Angesichts solcher Geißler-Vorschläge für Andere aus dem warmen Studio fragte
Plasberg erschrocken, ob denn nicht der gegenteilige Effekt eintreten und das Publikum
antworten könnte: »Wisst ihr was: Ihr könnt mich mal! Ich geissle nicht!«
Worauf Palmer nur einfiel, man müsse »das System verändern!« Lambsdorff verfiel
spontan auf den wagemutigen Satz: »Deutschland hat die erneuerbaren Energien
bezahlbar gemacht. Deswegen funktioniert das weltweit.« Immerhin schob Plasberg
daraufhin die unvermeidliche Frage nach dem höchsten Strompreis nach, den
Deutschland hat: »Was kann daran vorbildlich sein?« Aber Lambsdorff gehört ja zu
denen, bei denen das Gürtel-enger-Schnallen seit jeher zum Parteiprogramm gehört,
solange es um Gürtel der Anderen geht.
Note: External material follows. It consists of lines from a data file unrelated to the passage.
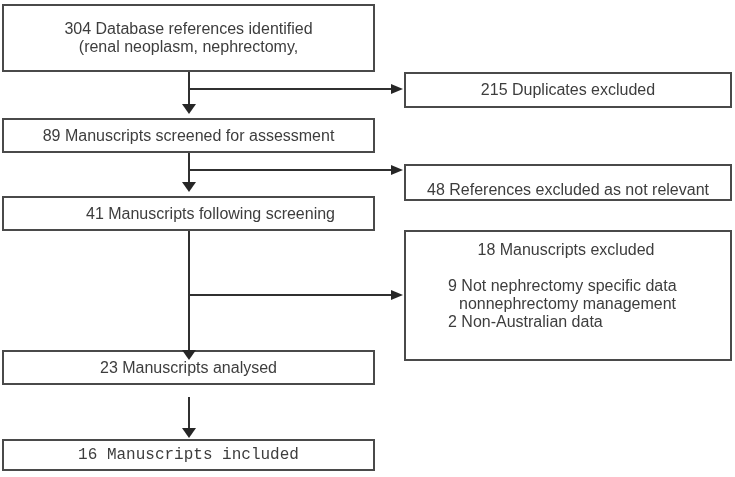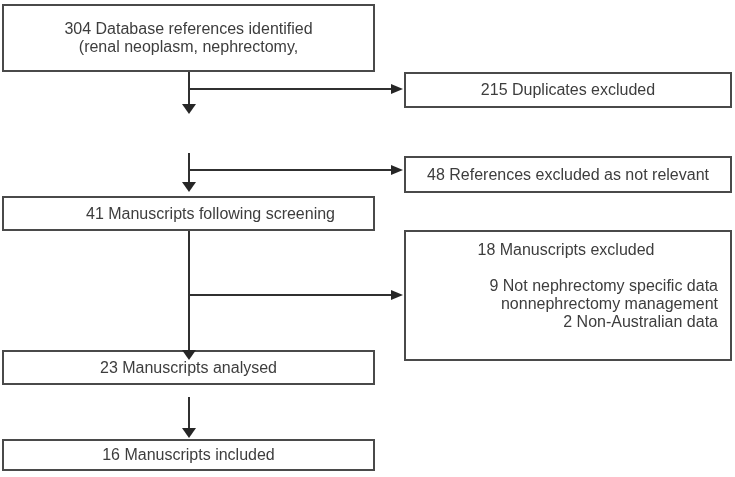"89 Manuscripts screened for assessment" div.box { html: none -> <div> <div>89 Manuscripts screened for assessment</div> </div> }
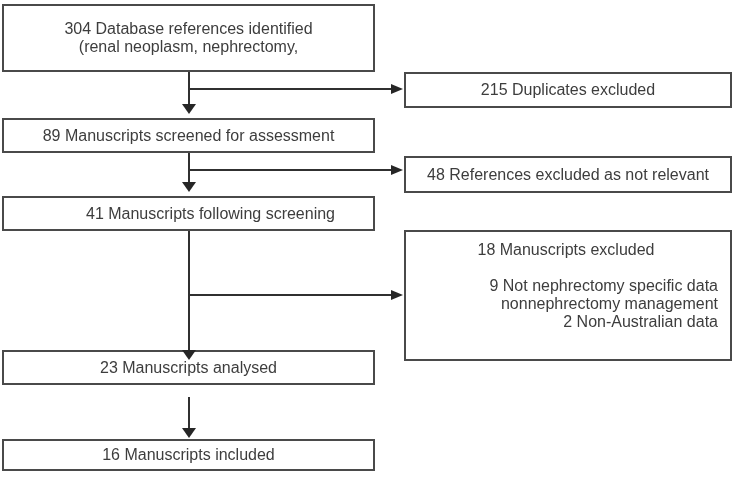"48 References excluded as not" div.box { justify-content: none -> flex-end; top: 156px -> 164px }
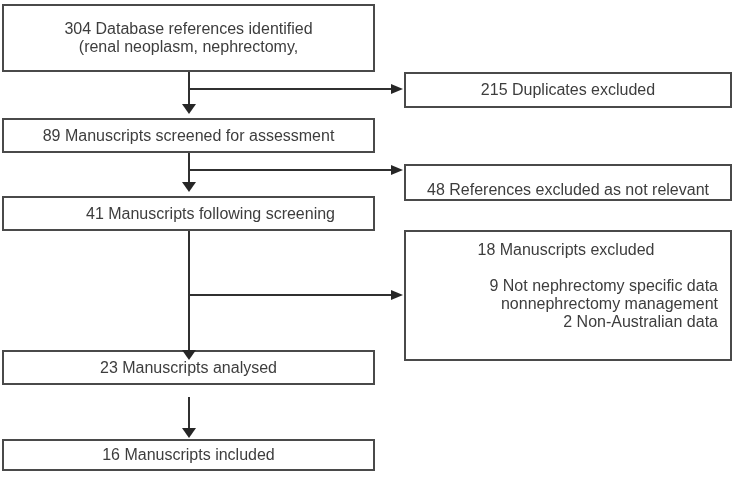"9 Not nephrectomy specific data" .exc-items { text-align: right -> left }
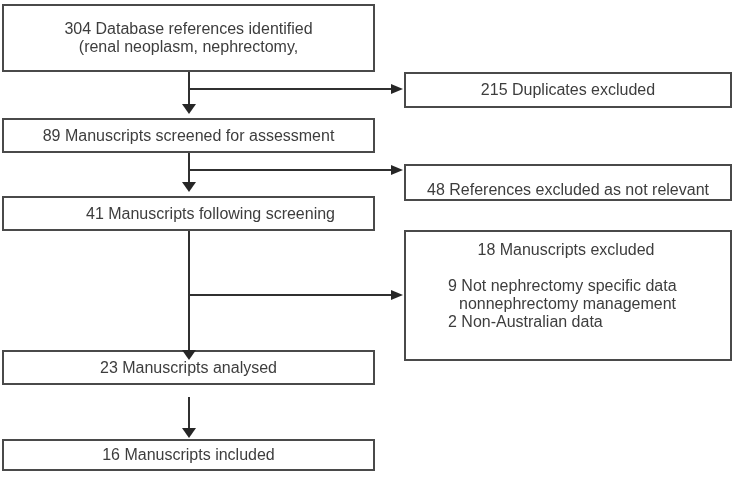"16 Manuscripts included" div.box { font-family: none -> Liberation Mono, monospace }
Oder heute: Ein Graf Lambsdorff geißelt nicht
selbst, er läßt geißeln.
Palmer fügte ehrlich an, dass wir uns »abschminken« müssten, unsere Autos so schnell
mit Energie vollzutanken wie bisher. Die bisherige freie Mobilität ist dann halt nicht
mehr. So viel Geißlertum muss sein, um die Welt vor dem Zorn des Klimagottes zu
retten. Aber für einige wenige gibt es ja weiterhin Dienstautos.